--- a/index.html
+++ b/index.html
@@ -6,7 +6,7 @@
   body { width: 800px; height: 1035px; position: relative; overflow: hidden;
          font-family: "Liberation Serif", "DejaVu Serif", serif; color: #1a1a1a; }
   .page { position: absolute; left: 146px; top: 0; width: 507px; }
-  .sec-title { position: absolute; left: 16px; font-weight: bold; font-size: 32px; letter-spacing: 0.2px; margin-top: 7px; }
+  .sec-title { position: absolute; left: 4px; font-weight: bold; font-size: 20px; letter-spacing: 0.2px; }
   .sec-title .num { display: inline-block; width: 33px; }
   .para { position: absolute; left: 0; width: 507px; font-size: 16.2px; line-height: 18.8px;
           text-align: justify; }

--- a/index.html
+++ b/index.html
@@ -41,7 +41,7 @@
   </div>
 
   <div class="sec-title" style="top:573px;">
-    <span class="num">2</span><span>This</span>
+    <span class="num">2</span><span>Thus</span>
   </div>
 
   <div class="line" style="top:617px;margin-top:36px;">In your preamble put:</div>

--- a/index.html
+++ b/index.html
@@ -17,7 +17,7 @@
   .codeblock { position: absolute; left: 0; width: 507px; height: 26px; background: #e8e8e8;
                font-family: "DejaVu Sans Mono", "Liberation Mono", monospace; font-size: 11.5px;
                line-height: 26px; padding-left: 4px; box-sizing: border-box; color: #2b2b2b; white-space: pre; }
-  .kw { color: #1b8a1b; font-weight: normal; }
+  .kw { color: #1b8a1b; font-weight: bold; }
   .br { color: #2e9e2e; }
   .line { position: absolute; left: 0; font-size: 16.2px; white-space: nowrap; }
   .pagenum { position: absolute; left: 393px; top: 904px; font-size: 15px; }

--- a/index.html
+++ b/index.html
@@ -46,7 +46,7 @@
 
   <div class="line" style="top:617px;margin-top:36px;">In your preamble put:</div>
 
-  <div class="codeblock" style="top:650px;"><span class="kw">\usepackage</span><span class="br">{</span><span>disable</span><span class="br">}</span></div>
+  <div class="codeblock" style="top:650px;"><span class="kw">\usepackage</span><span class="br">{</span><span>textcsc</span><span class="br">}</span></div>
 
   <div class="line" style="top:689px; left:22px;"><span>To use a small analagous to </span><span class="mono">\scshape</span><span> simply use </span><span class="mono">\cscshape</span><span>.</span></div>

■ ■ ■

ASSIGNMENT
Copy nothing beyond the line containing "absolute; left: 146px;". Transcribe exactly from the first line of the entries down to that line, inclusive.

ANSWER FOR THE TASK
--- a/index.html
+++ b/index.html
@@ -6,7 +6,7 @@
   body { width: 800px; height: 1035px; position: relative; overflow: hidden;
          font-family: "Liberation Serif", "DejaVu Serif", serif; color: #1a1a1a; }
   .page { position: absolute; left: 146px; top: 0; width: 507px; }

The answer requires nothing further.